South-South Cooperation vital to global action against climate change
6 December, 2015, Paris
The 2nd South-South Cooperation on Climate Change (SSCCC) Forum was held on Sunday in Paris to enhance communication and cooperation on climate change among developing countries.
The SSCCC Forum, first held in Lima in 2014 at the margins of COP20, serves as a key platform for advocating SSCCC and strengthening responses to climate change in the South and for the South. With more than 100 participants, including ministers, government representatives, principals of UN and other international organizations, the Forum promoted South-South cooperation as an integral part of the future climate architecture.
Minister Zhenhua Xie, China Special Representative for Climate Change, emphasized in the opening remarks the important complementarities of South-South Cooperation to North-South Cooperation and a way of demonstrating solidarity of the global South against climate change.
Hongbo Wu, UN Under-Secretary-General for Economic and Social Affairs, introduced a few key areas for promoting SSCCC, including knowledge generation and knowledge sharing, technology transfer on sustainable energy and access to climate data.
“Many emerging economies are moving to the frontline of international climate policy; taking a lead in defining and implementing low-carbon, climate-resilient and sustainable development pathways,” resonated Ibrahim Thiaw, Deputy Executive Director of United Nations Environment Programme (UNEP).
The UN System in China was represented in the forum by UN Resident Coordinator Mr Alain Noudehou, who said that “the UN system supports China’s efforts to address climate change nationally and through South-South cooperation”. He reiterated that “to reach the real potential of South-South cooperation on climate change, three considerations would be critical. First, peer-learning is more effective among countries with similar conditions. It enables technologies and know-how to be adapted more readily to local needs and realities. Second, efforts will need to address gaps in institutional capacities in many developing countries so as to strengthen their abilities to implement tailor-made south-south solutions. Third, demand-driven South-South cooperation is more effective. Services or goods provided should address specific weaknesses or bottlenecks identified in the receiving country”.

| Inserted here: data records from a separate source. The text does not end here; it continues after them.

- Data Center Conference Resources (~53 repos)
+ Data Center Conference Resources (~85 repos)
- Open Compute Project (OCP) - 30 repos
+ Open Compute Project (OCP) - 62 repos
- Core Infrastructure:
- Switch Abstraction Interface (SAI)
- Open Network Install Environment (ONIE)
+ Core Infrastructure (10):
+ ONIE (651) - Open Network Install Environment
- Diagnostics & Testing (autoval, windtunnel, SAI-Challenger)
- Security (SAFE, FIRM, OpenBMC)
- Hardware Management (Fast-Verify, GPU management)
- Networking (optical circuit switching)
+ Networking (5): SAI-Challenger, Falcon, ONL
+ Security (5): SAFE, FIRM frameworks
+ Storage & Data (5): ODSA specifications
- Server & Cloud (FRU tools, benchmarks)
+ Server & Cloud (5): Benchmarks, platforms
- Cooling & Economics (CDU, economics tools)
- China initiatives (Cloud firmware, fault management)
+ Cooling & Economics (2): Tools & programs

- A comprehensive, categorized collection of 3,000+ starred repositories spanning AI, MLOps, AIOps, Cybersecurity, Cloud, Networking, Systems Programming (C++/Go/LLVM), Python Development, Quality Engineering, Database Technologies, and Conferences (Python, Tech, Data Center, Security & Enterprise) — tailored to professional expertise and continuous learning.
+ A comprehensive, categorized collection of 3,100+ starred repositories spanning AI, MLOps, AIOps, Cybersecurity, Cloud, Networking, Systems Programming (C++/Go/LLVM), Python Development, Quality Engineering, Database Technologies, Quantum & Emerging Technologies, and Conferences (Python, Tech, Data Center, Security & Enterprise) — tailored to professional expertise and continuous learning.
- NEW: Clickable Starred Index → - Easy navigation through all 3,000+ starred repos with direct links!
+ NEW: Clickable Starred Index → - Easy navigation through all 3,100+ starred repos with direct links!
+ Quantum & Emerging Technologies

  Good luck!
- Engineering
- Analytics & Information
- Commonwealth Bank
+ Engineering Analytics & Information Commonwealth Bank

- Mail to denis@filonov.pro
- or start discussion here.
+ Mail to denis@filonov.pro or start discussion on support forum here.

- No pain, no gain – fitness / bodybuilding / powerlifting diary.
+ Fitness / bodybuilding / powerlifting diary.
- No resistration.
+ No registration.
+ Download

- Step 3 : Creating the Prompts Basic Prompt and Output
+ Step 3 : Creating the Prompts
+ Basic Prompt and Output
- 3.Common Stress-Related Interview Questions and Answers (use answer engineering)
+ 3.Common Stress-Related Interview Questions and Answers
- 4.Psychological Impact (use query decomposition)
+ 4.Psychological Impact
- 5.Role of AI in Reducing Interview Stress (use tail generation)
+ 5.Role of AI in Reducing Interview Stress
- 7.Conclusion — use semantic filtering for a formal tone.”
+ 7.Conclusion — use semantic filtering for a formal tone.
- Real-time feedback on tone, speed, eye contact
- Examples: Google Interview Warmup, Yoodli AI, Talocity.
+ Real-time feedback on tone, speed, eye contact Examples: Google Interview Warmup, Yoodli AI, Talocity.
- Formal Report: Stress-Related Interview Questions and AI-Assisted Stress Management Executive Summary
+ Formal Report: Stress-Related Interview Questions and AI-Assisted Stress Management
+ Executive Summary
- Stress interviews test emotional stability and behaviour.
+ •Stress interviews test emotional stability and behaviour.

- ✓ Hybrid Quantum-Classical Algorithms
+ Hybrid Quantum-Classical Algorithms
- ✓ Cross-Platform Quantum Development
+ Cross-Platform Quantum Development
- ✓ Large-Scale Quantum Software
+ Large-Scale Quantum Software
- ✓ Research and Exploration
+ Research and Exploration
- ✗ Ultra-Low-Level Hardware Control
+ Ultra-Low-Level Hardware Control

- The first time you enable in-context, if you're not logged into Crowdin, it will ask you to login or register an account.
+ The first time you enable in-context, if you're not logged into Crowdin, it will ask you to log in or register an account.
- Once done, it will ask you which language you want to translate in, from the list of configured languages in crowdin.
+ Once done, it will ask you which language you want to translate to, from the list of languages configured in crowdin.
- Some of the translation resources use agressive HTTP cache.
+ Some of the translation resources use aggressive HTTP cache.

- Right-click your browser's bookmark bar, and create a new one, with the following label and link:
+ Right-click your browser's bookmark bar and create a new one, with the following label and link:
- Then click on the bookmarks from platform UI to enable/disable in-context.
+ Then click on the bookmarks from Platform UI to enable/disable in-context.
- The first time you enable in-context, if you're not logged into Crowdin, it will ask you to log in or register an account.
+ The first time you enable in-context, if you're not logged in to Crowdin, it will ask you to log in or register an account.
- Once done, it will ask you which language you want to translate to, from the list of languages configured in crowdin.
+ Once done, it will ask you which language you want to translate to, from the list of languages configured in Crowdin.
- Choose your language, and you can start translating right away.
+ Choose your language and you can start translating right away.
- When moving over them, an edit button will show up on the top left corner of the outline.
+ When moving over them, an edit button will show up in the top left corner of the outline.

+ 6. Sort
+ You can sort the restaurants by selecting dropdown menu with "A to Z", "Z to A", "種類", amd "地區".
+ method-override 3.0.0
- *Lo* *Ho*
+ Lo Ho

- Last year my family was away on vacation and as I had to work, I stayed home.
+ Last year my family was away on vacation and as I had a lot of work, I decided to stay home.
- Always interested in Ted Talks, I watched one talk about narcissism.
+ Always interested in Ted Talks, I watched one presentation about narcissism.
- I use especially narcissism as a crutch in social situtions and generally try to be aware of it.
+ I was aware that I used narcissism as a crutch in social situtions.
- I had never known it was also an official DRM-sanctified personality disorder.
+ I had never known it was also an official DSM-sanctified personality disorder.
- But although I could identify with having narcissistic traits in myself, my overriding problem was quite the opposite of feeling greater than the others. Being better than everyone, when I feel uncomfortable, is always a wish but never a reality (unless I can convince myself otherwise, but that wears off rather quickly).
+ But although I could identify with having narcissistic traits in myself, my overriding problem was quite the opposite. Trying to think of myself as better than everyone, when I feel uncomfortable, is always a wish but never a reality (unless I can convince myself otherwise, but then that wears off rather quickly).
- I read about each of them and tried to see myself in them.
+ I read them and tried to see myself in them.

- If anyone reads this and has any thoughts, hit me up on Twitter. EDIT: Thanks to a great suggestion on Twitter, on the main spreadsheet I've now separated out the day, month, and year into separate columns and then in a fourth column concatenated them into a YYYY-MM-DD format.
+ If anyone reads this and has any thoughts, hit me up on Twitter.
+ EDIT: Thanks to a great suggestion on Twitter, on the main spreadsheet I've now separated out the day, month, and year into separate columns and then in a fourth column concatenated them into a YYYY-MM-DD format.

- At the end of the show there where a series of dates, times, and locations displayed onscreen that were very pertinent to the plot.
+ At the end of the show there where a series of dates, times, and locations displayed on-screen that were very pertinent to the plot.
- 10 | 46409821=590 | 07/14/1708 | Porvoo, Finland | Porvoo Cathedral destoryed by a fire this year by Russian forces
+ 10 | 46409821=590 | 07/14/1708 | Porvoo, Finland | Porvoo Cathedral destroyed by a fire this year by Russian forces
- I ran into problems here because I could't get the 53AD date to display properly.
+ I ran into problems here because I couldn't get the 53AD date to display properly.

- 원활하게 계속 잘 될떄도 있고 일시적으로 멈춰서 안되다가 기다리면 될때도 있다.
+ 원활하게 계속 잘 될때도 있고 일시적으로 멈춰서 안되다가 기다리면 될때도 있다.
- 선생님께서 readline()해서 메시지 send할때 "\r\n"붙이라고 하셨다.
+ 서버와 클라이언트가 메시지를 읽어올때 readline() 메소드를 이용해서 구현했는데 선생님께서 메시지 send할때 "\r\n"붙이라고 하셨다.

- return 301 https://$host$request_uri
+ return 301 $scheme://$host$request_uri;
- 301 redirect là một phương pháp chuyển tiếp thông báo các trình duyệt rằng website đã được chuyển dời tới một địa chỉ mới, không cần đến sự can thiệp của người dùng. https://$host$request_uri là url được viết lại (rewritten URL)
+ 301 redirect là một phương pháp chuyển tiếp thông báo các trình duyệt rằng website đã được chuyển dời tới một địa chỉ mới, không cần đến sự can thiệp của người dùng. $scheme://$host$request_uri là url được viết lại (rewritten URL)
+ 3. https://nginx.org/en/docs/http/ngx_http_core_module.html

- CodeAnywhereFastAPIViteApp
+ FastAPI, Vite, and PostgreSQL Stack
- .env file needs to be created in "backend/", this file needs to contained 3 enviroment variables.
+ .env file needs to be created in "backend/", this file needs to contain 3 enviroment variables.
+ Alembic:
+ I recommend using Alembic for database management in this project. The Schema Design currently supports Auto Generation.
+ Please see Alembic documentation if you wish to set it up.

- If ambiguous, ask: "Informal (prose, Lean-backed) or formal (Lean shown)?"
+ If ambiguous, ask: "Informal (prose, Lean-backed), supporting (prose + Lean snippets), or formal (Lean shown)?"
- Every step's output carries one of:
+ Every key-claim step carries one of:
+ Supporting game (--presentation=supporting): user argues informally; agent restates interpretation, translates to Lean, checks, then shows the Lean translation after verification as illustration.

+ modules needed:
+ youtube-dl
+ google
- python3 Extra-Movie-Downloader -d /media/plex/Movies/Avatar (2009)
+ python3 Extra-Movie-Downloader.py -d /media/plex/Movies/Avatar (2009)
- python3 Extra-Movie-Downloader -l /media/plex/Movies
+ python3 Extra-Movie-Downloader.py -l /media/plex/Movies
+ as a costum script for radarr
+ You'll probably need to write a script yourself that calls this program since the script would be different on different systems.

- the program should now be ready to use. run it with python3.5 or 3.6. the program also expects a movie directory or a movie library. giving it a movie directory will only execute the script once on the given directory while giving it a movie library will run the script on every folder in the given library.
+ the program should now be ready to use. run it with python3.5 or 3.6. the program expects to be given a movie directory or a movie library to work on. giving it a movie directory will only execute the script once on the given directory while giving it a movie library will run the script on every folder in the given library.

Ministers and high-level governmental representatives from Costa Rica, India, Mauritania, Mongolia, Nepal and Switzerland shared their respective views and experiences on the role of South-South cooperation on climate change, and called for inclusion of a South-South dimension in all current and future initiatives and funding mechanisms under the United Nations Framework Convention on Climate Change (UNFCCC), bilateral and multilateral alike.
Panelists at the high-level roundtable identified priority areas for SSCCC, such as ecosystem-based approaches for adaptation and mitigation. Panelists called for the establishment of new mechanisms for action, such as a Platform for Promoting South-South Cooperation on Climate Change.